Skip to content

feat(stacks): Add Marquez (OpenLineage reference backend) for cross-pipeline lineage #601

@stefanko-ch

Description

@stefanko-ch

Summary

Add Marquez as a new stack — the open-source reference implementation backend for the OpenLineage standard. Marquez collects, stores, and visualizes metadata + data lineage events emitted by data-pipeline tools.

OpenLineage itself is a standard + library suite, not a deployable service.
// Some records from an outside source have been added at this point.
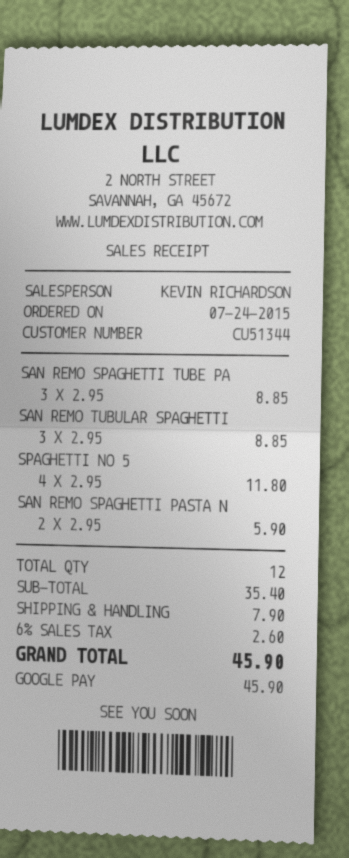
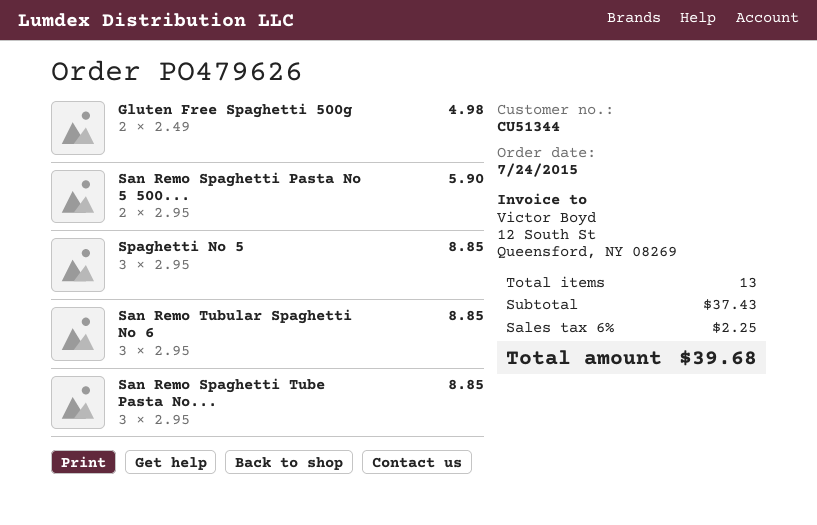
SPAGHETTI NO 5: 4 x 2.95 = 11.80 -> 3 x 2.95 = 8.85
Gluten Free Spaghetti 500g: none -> 2 x 2.49 = 4.98
total quantity: 12 -> 13
subtotal: 35.40 -> 37.43
shipping: 7.90 -> none
tax: 6% = 2.60 -> 6% = 2.25
total: 45.90 -> 39.68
What goes into Nexus-Stack is Marquez — the canonical OL backend (Java/Spring Boot API + Web UI, Postgres-backed).

Why it fits Nexus-Stack particularly well

Several stacks Nexus-Stack already ships speak OpenLineage natively, so adding Marquez immediately enables end-to-end cross-tool lineage without further per-tool integration work:

Existing stack OpenLineage integration
Spark openlineage-spark listener — automatic table + column-level lineage
dbt (in code-server's nexus-venv) openlineage-dbt — emits on dbt run
Flink openlineage-flink (table-level)
Trino emerging support
Kestra OpenLineage output task
Dagster official dagster-openlineage integration

Net effect: one new container brings unified lineage UI across most of the orchestration/processing stack we already have.

Components

Multi-container stack, similar pattern to Gitea / Dify:

Component Image Port Purpose
marquez marquezproject/marquez:0.50.0 (verify arch) 5000 API + lineage event sink
marquez-web marquezproject/marquez-web:0.50.0 (verify arch) 3000 React-based UI
marquez-postgres postgres:16-alpine internal Backend DB (per-stack, NOT shared)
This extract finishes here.